● **WHAT YOU NEED TO DO**:
Print, word for word, the line containing "html: none ->" and all lines beneath it to the end of the entries below. Pictures do not belong in the copy.

Stored items
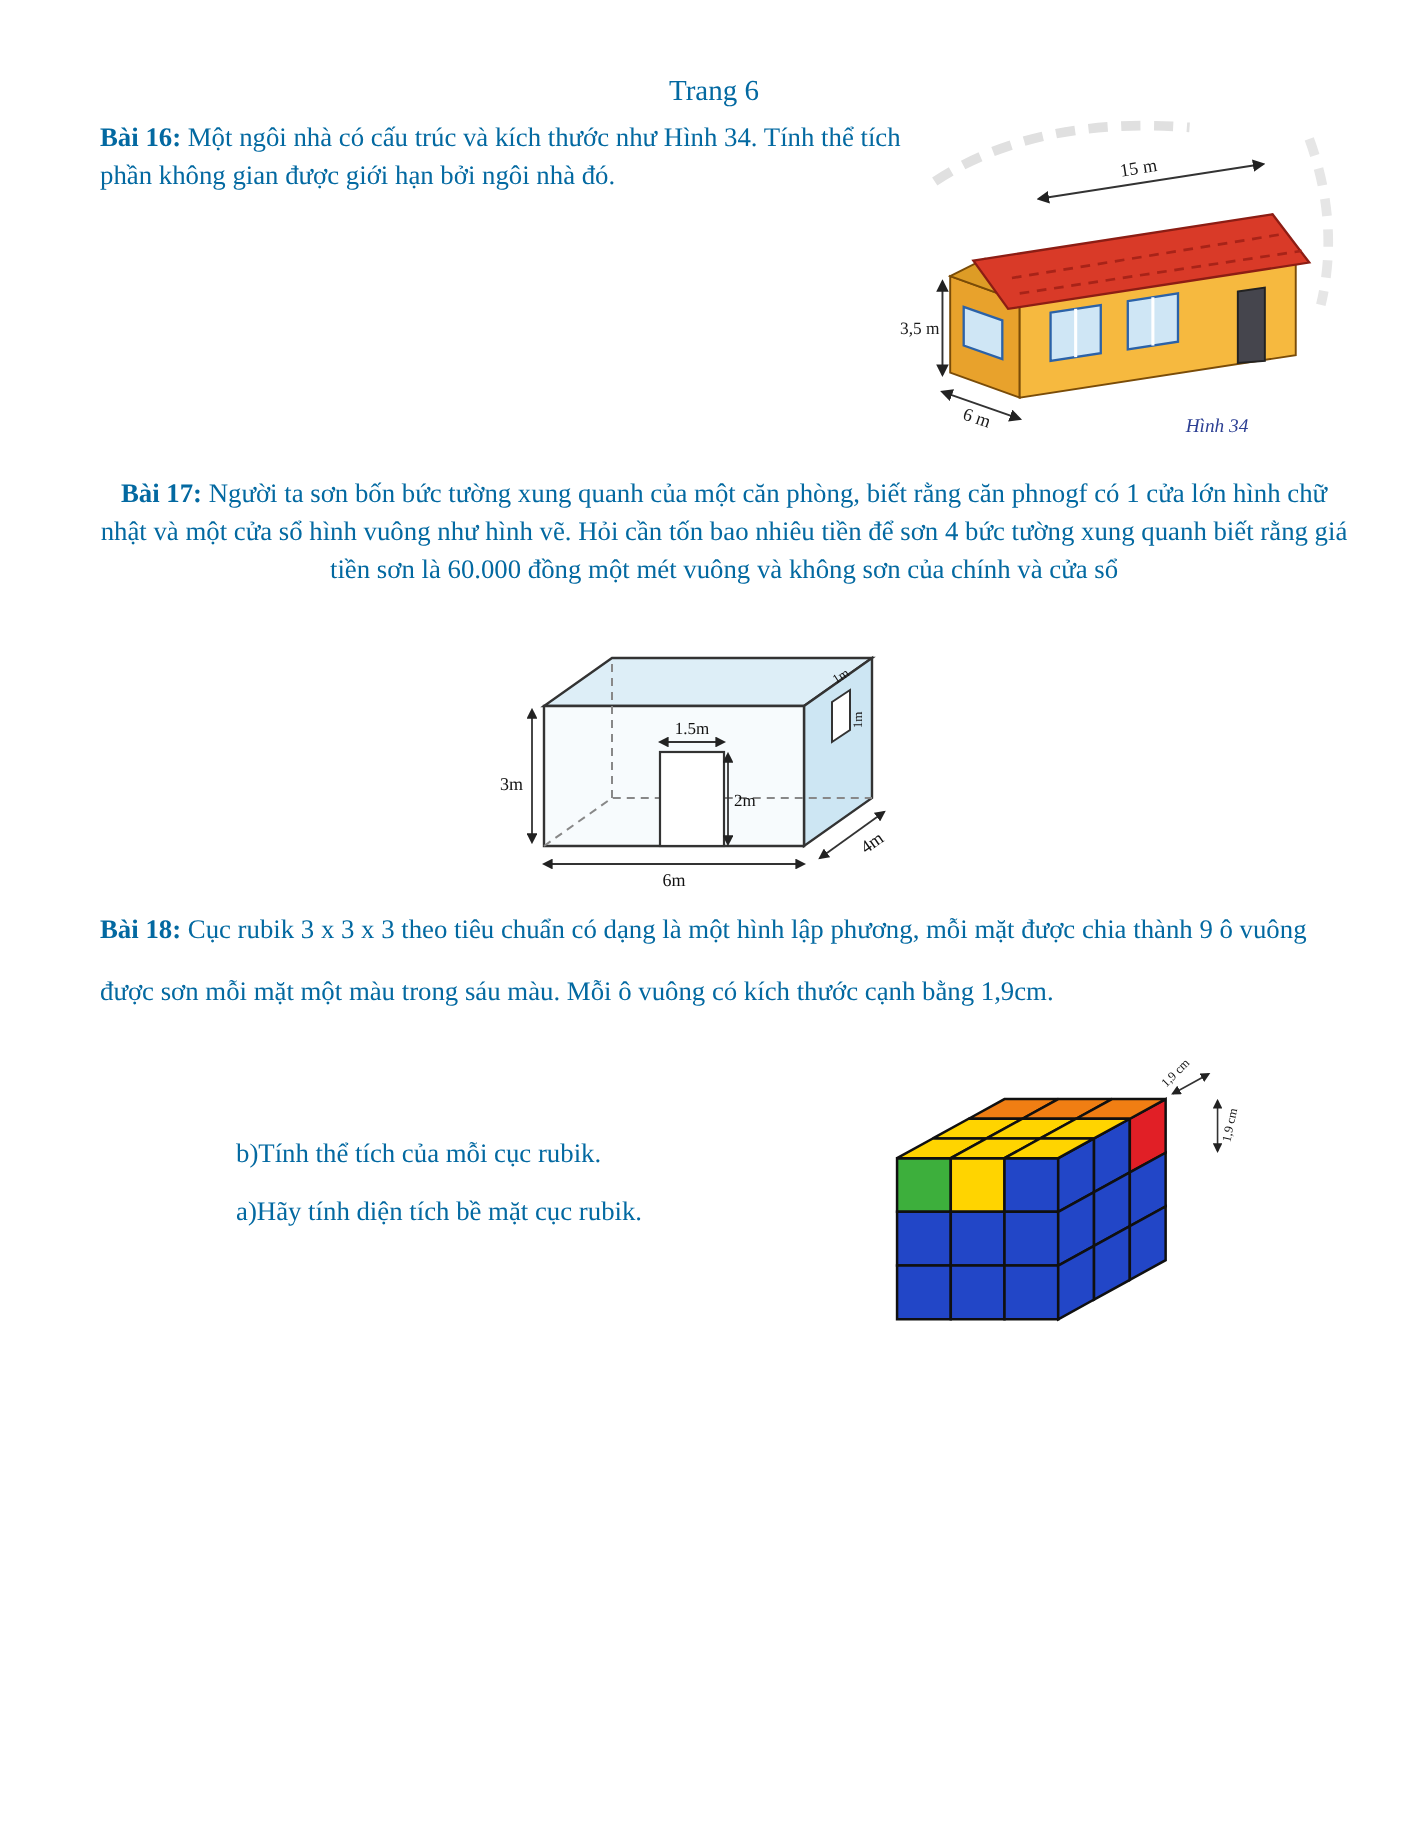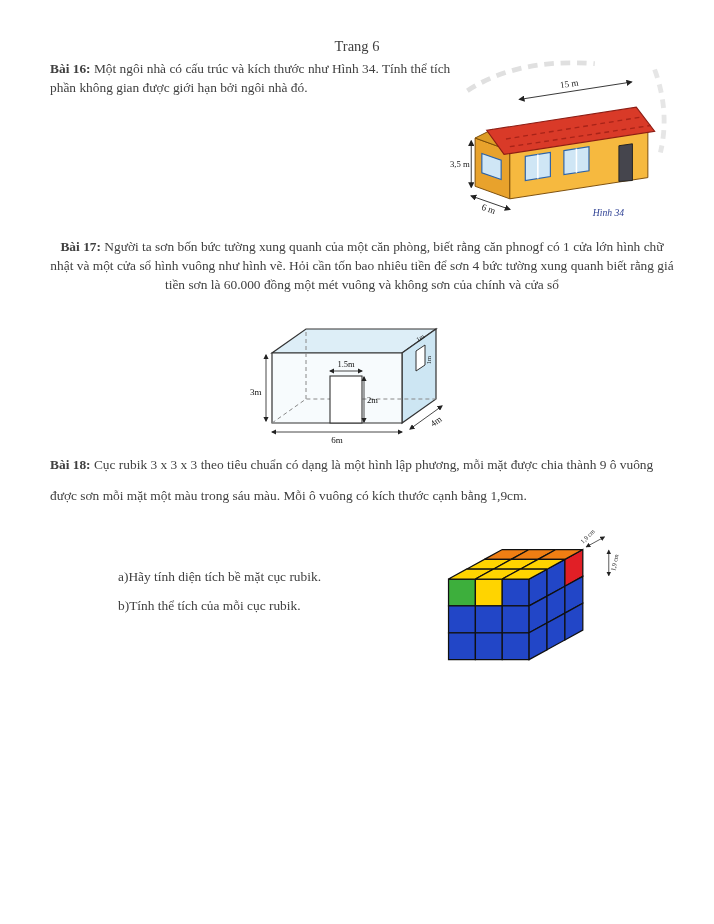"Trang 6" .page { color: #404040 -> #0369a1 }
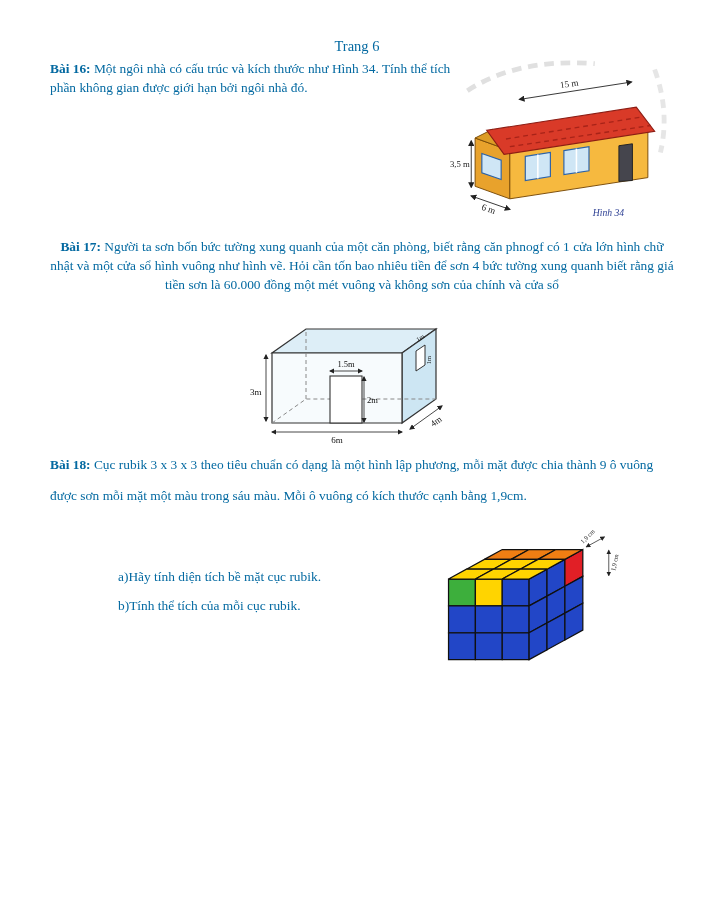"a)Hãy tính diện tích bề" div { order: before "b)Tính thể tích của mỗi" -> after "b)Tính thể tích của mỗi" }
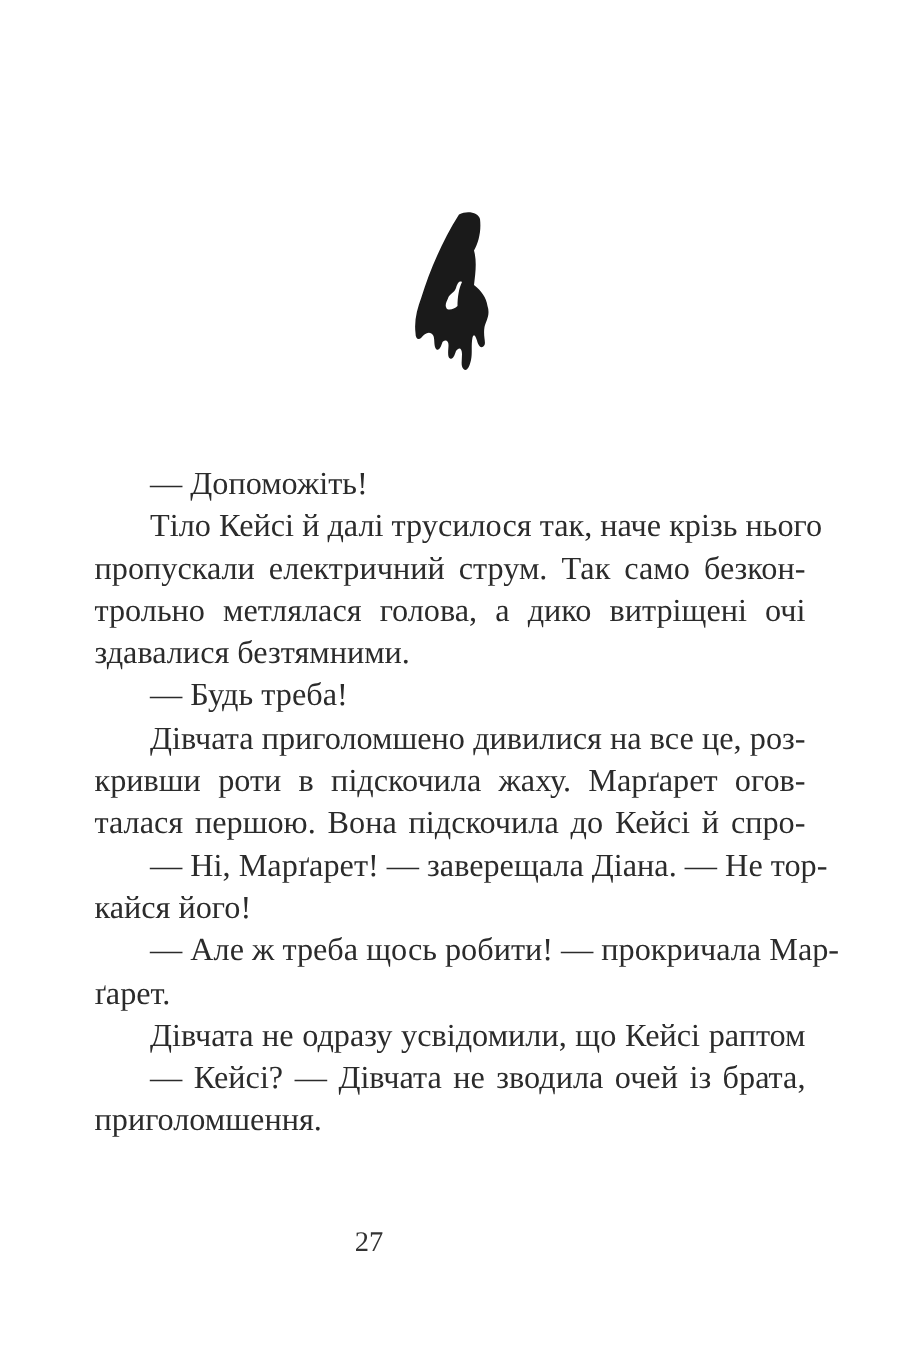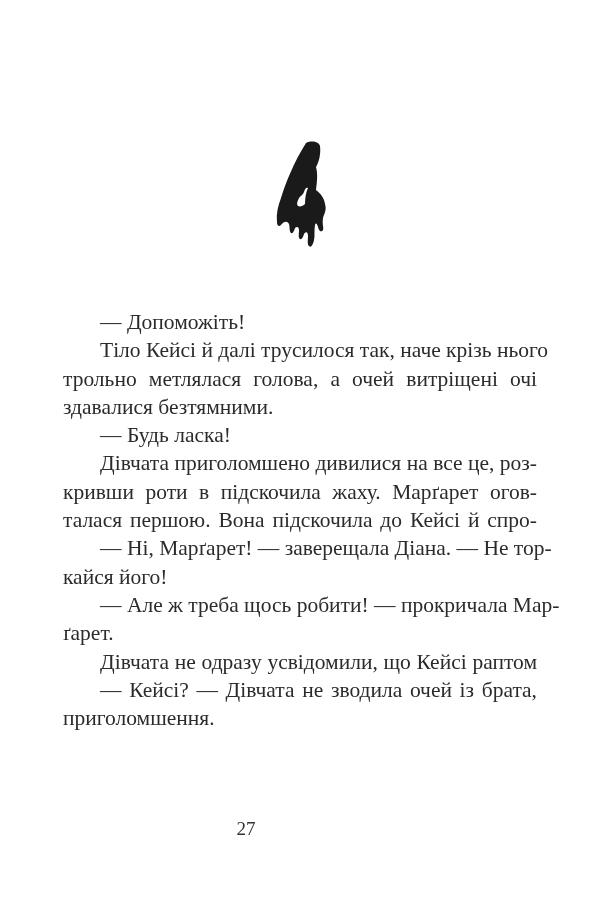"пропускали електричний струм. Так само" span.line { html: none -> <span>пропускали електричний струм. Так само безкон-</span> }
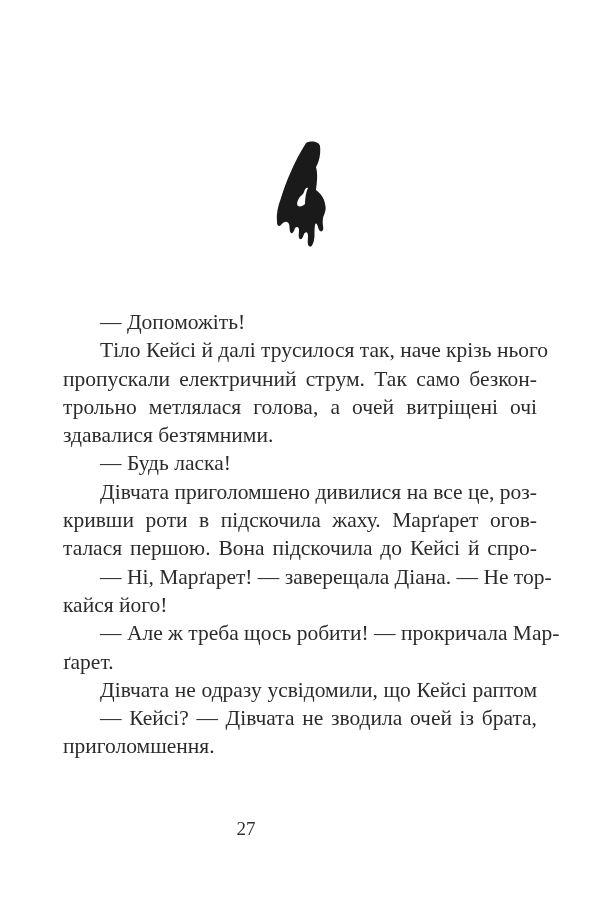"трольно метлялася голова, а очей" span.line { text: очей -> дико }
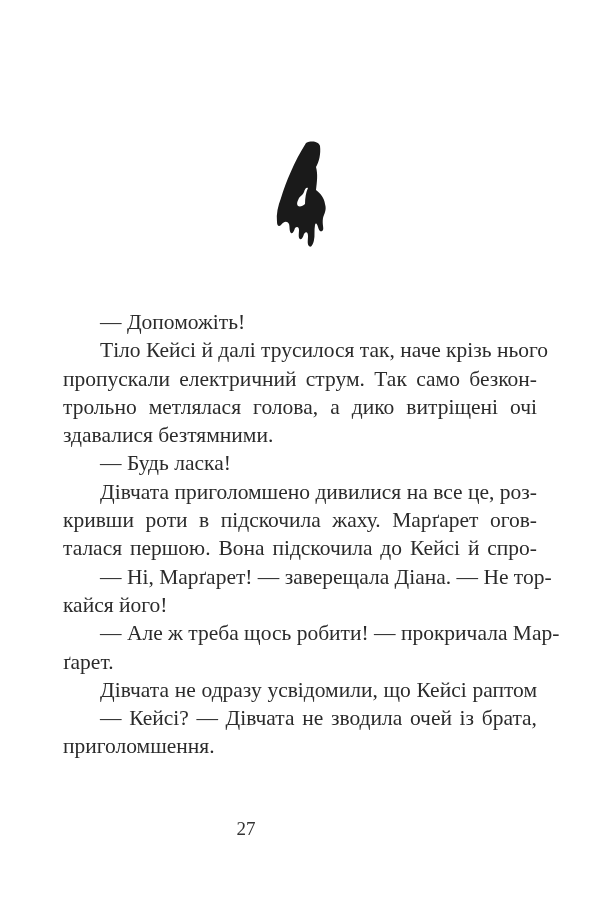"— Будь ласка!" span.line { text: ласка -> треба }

● **WRITTEN SOLUTION**:
"пропускали електричний струм. Так само" span.line { html: none -> <span>пропускали електричний струм. Так само безкон-</span> }
"трольно метлялася голова, а очей" span.line { text: очей -> дико }
"— Будь ласка!" span.line { text: ласка -> треба }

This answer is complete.